KBR and Halliburton attempted to have the case dismissed but failed. The Supreme Court declined to hear the case in 2015, before the most recent ruling was issued last year.

Though burn pits were in use as early as during the invasion of Iraq and continued to be used in both Iraq and Afghanistan through most of the duration of the wars, guidance that such pits should be placed far from areas near troops wasn’t published until 2011.

The Department of Veterans Affairs estimates that 3.7 million veterans and service members were exposed to the toxic fumes from burn pits in both theaters.

And links remain elusive because burn pit sites, and what was burned in them, have not been made readily available or such information has not been recorded accurately.

The Protection for Veterans’ Burn Pit Exposure Act of 2018 remains in subcommittee. It would have the VA presume service connection for veterans with illnesses related to open burn pit exposure.
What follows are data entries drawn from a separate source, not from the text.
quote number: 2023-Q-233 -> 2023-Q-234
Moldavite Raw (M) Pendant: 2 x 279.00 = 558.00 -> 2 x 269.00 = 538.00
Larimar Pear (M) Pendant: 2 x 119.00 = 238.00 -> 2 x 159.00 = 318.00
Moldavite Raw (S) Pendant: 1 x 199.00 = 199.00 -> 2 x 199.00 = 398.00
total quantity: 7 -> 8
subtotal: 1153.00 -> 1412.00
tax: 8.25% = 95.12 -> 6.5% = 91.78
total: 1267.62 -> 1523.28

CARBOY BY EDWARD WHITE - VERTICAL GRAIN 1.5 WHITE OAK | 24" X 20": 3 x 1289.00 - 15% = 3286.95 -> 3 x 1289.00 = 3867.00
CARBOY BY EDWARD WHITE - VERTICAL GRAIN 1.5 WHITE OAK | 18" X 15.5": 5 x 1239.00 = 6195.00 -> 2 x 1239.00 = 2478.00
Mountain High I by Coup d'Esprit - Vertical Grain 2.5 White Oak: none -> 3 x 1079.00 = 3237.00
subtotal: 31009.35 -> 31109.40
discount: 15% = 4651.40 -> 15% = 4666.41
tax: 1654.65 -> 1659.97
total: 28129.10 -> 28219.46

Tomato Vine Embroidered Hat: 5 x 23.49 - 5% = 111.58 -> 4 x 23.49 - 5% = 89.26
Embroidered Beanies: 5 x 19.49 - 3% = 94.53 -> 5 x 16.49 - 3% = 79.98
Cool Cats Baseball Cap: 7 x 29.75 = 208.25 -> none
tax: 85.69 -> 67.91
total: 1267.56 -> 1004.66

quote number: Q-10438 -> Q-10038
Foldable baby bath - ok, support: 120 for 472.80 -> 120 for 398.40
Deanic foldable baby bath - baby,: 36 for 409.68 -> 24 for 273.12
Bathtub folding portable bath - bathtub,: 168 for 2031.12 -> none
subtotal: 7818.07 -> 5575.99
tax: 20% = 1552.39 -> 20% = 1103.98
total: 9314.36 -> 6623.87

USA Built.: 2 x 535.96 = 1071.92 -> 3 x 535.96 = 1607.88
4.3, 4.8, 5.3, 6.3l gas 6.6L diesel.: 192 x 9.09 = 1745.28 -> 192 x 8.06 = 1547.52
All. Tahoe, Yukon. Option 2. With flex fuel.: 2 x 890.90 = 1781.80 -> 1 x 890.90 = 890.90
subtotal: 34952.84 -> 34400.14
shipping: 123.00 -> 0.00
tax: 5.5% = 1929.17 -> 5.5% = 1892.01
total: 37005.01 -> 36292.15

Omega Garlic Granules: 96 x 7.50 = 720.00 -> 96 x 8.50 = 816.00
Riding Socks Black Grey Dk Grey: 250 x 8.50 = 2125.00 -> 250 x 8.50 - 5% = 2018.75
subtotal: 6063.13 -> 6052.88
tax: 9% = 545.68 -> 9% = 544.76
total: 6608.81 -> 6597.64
The following list includes some, but not all, of the symptoms, diseases or disorders associated with burn pit exposure:

Asthma, breathing restrictions, cancers, chronic bronchitis, recurring infections, cramps and severe abdominal pain, diarrhea, leukemia, lung cancer, nose bleeds, pulmonary injuries, bronchiolitis, severe heart conditions, severe headache, skin infection, sleep apnea, throat infections, ulcers, unexpected weight loss, vomiting, and weeping lesions on extremities.

Information from the Associated Press was included in this article.